Make your data generation pipeline reproducible. Say you want to add a feature to see how it affects model quality. For a fair experiment, your datasets should be identical except for this new feature. If your data generation runs are not reproducible, you can't make these datasets.
In that spirit, make sure any randomization in data generation can be made deterministic:
- Seed your random number generators (RNGs). Seeding ensures that the RNG outputs the same values in the same order each time you run it, recreating your dataset.
- Use invariant hash keys. Hashing is a common way to split or sample data. You can hash each example, and use the resulting integer to decide in which split to place the example. The inputs to your hash function shouldn't change each time you run the data generation program. Don't use the current time or a random number in your hash, for example, if you want to recreate your hashes on demand.

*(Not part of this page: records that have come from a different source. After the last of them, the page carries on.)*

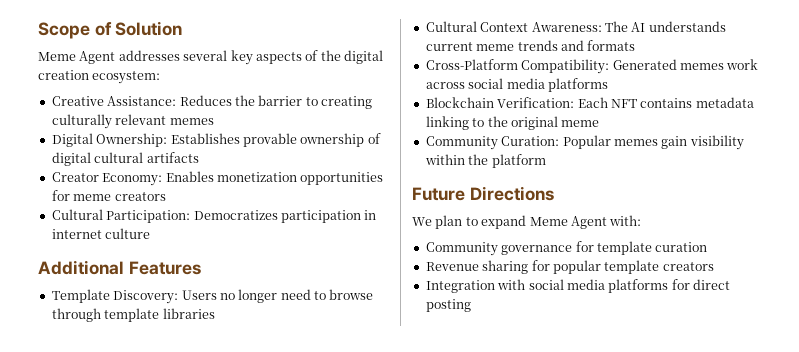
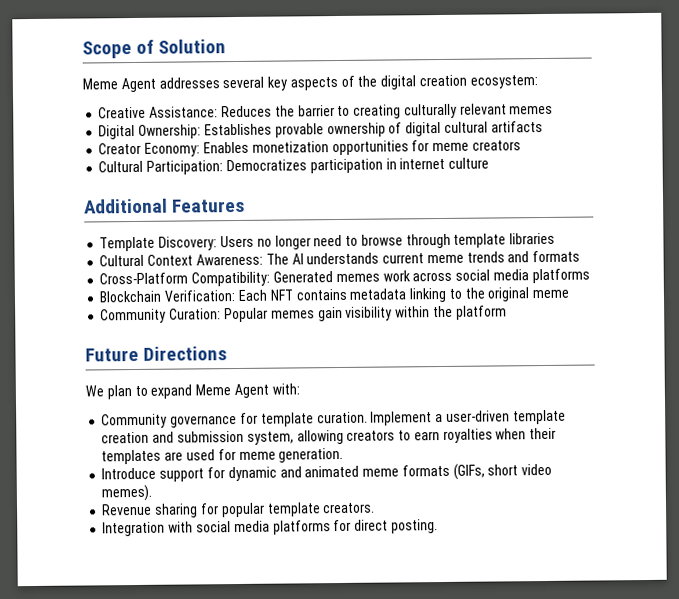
- Community governance for template curation
+ Community governance for template curation. Implement a user-driven template creation and submission system, allowing creators to earn royalties when their templates are used for meme generation.
+ Introduce support for dynamic and animated meme formats (GIFs, short video memes).
- Revenue sharing for popular template creators
+ Revenue sharing for popular template creators.
- Integration with social media platforms for direct posting
+ Integration with social media platforms for direct posting.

The preceding approaches apply both to sampling and splitting your data.
Considerations for Hashing
Imagine again you were collecting Search queries and using hashing to include or exclude queries. If the hash key only used the query, then across multiple days of data, you’ll either always include that query or always exclude it. Always including or always excluding a query is bad because:
- Your training set will see a less diverse set of queries.
- Your evaluation sets will be artificially hard, because they won't overlap with your training data. In reality, at serving time, you'll have seen some of the live traffic in your training data, so your evaluation should reflect that.
Instead you can hash on query + date, which would result in a different hashing each day.